You may also tell Tpetra, via the environment variable
~TPETRA_ASSUME_CUDA_AWARE_MPI~, whether to assume that the MPI
implementation that Trilinos uses is CUDA aware.  To make Tpetra
assume that MPI is CUDA aware, set this environment variable to some
true value, like "1" or "TRUE".  To make Tpetra assume that MPI is
/not/ CUDA aware, by setting this environment variable to some false
value, like "0" or "FALSE".  (Tpetra interprets an empty string "" as
true.)

** What about Pthreads?  Does Tpetra support that?
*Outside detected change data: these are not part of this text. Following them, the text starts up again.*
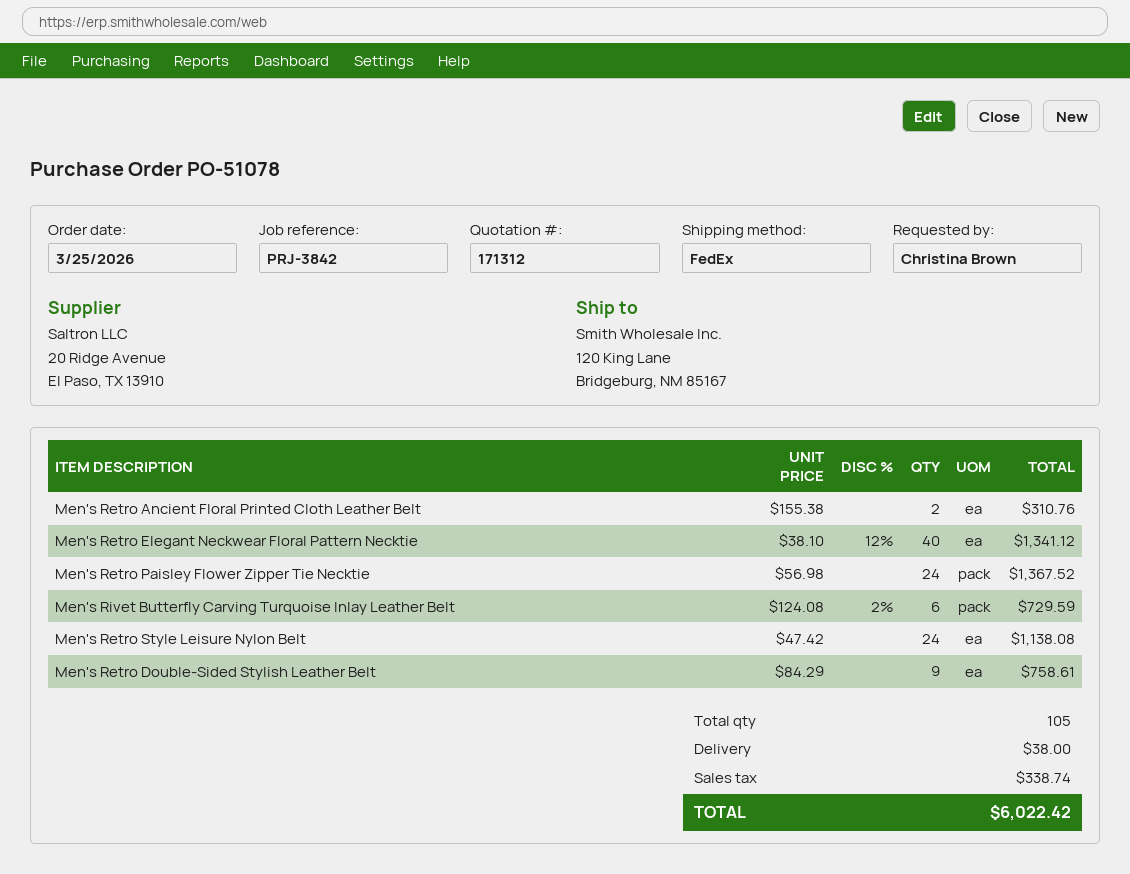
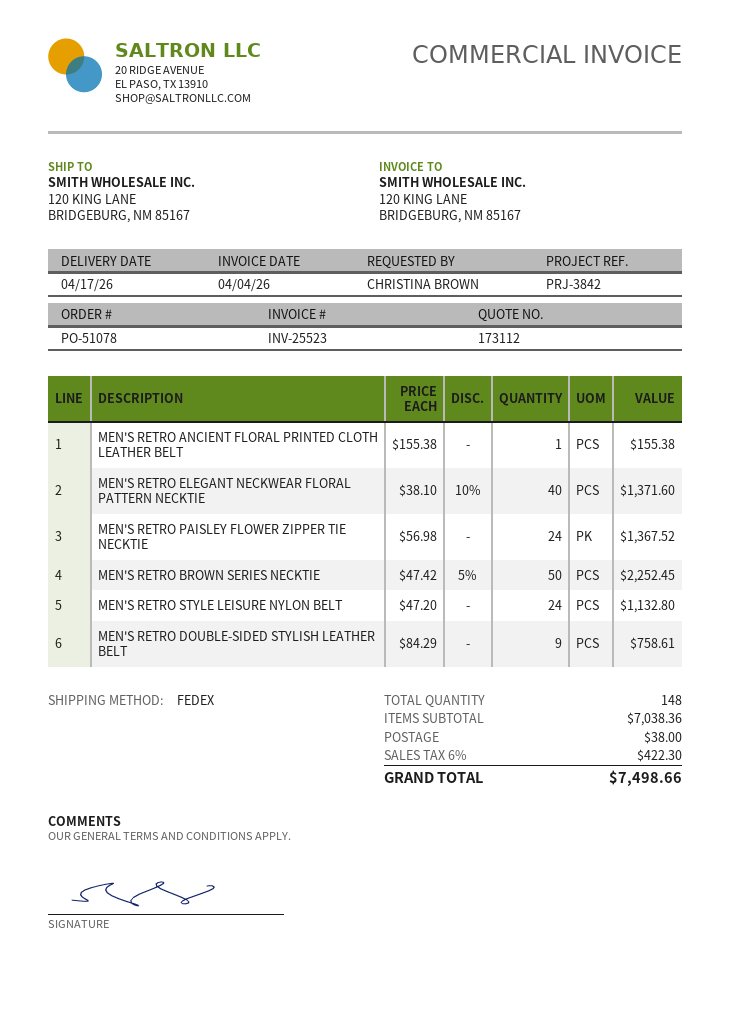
quote number: 171312 -> 173112
Men's Retro Ancient Floral Printed Cloth Leather Belt: 2 x 155.38 = 310.76 -> 1 x 155.38 = 155.38
Men's Retro Elegant Neckwear Floral Pattern Necktie: 40 x 38.10 - 12% = 1341.12 -> 40 x 38.10 - 10% = 1371.60
Men's Rivet Butterfly Carving Turquoise Inlay Leather Belt: 6 x 124.08 - 2% = 729.59 -> none
Men's Retro Style Leisure Nylon Belt: 24 x 47.42 = 1138.08 -> 24 x 47.20 = 1132.80
MEN'S RETRO BROWN SERIES NECKTIE: none -> 50 x 47.42 - 5% = 2252.45
total quantity: 105 -> 148
tax: 338.74 -> 422.30
total: 6022.42 -> 7498.66

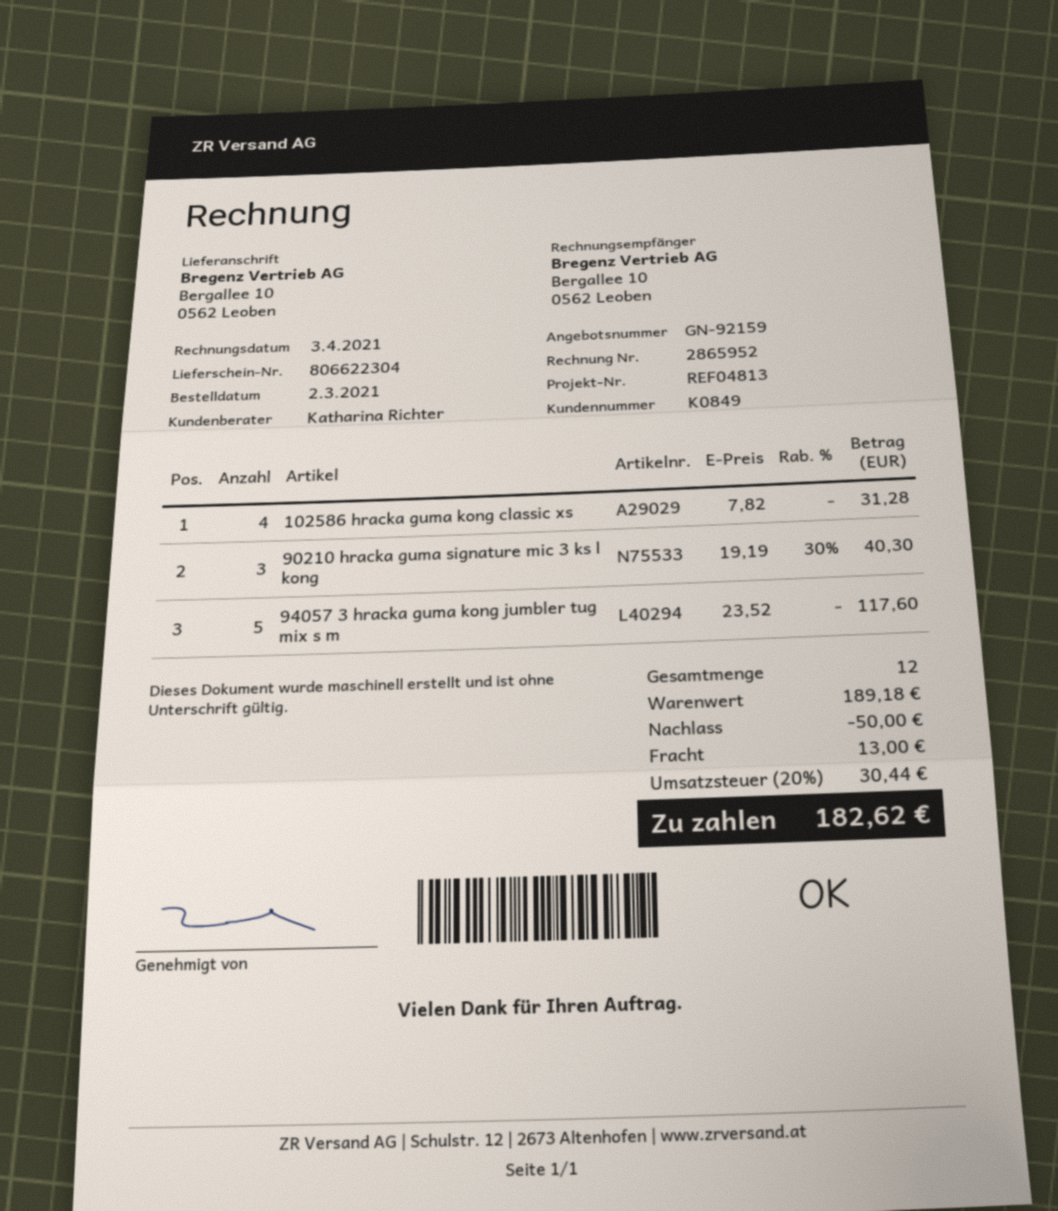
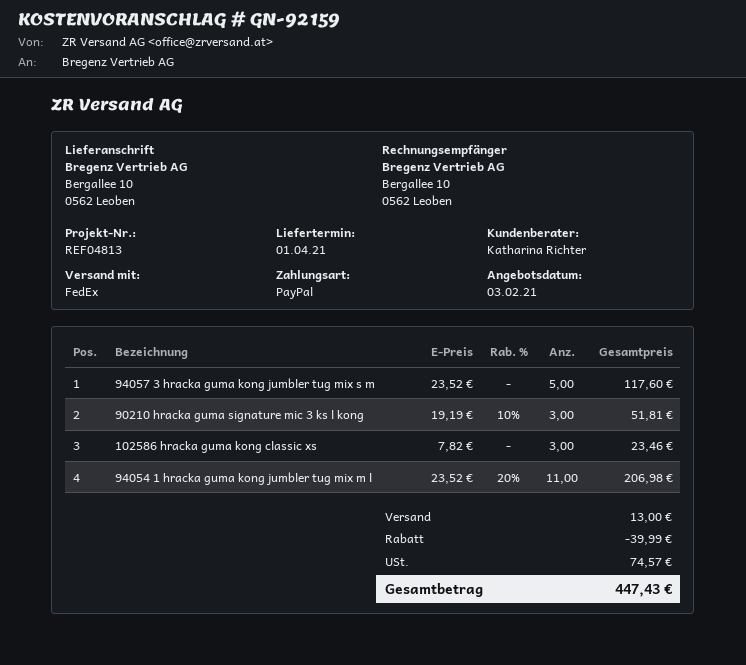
102586 hracka guma kong classic xs: 4 x 7.82 = 31.28 -> 3 x 7.82 = 23.46
90210 hracka guma signature mic 3 ks l kong: 3 x 19.19 - 30% = 40.30 -> 3 x 19.19 - 10% = 51.81
94054 1 hracka guma kong jumbler tug mix m l: none -> 11 x 23.52 - 20% = 206.98
discount: 50.00 -> 39.99
tax: 30.44 -> 74.57
total: 182.62 -> 447.43

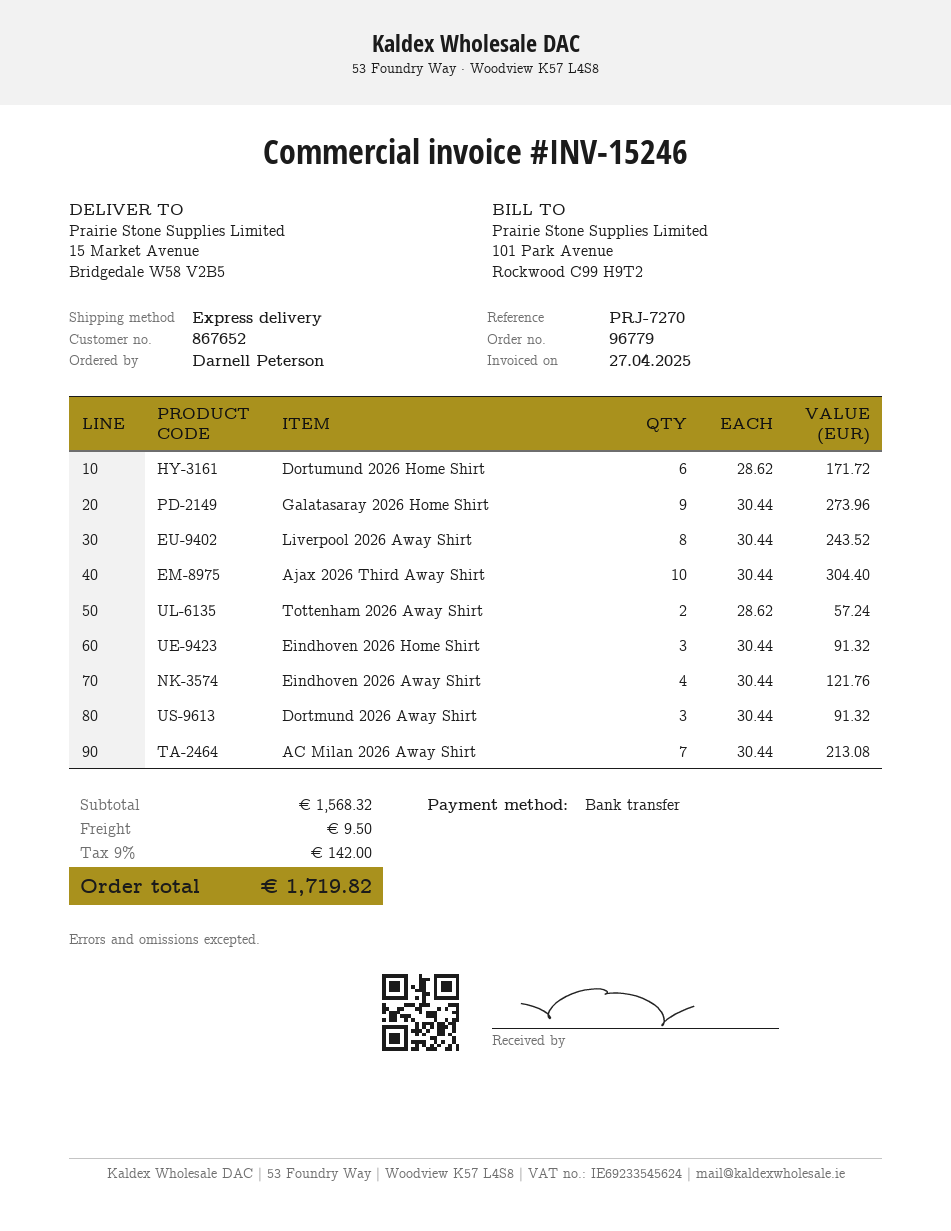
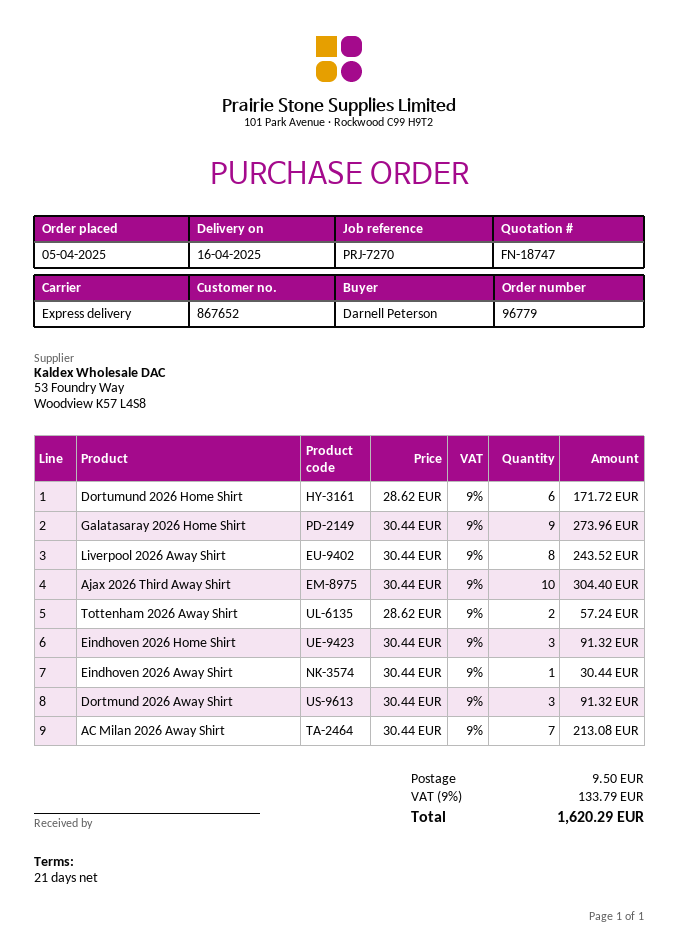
Eindhoven 2026 Away Shirt: 4 x 30.44 = 121.76 -> 1 x 30.44 = 30.44
tax: 9% = 142.00 -> 9% = 133.79
total: 1719.82 -> 1620.29

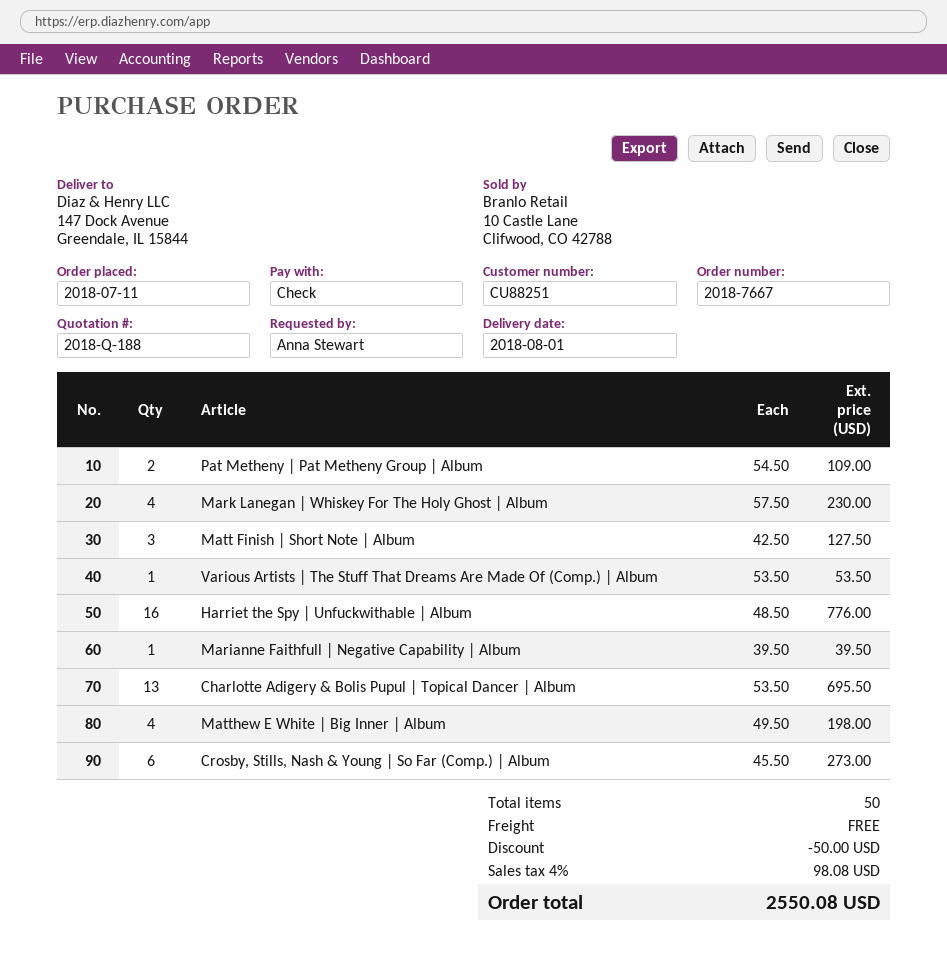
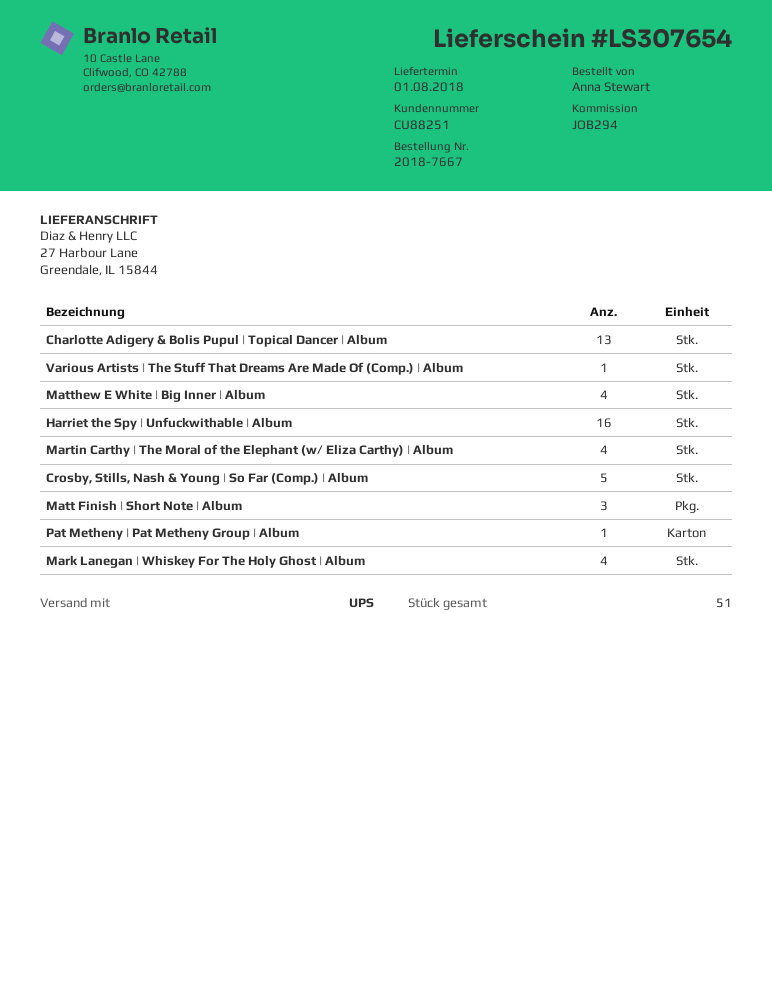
ship to: 147 Dock Avenue, Greendale, IL 15844 -> 27 Harbour Lane, Greendale, IL 15844
Pat Metheny | Pat Metheny Group | Album: 2 -> 1
Marianne Faithfull | Negative Capability | Album: 1 -> none
Crosby, Stills, Nash & Young | So Far (Comp.) | Album: 6 -> 5
Martin Carthy | The Moral of the Elephant (w/ Eliza Carthy) | Album: none -> 4
total quantity: 50 -> 51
Tpetra does have an option to use Pthreads (POSIX Threads) for thread
parallelism.  It does so through Kokkos, using the ~Kokkos::Threads~
execution space.  However, Trilinos disables this option by default.
This is for the following reasons:

  1. Trilinos automatically enables Pthreads if it finds the library
     on your system.  This surprises users who did not intend to run
     with threads enabled.
  2. Kokkos' Pthreads back-end is slower than its OpenMP back-end.
  3. Use of OpenMP and Kokkos' Pthreads back-end in the same
     application can hurt performance of both.  This is because
     compilers' OpenMP implementations often set up their own threads
     that keep running continuously to reserve hardware resources.
     These threads fight the threads that Kokkos' Pthreads back-end
     launches.
  4. It is possible for multiple OpenMP libraries to work correctly
     and performantly, as long as they share a common OpenMP run-time
     environment.  It is /not/ possible for multiple libraries that
     each launch their own Pthreads to work correctly and
     performantly, for reasons analogous to those in (3) above.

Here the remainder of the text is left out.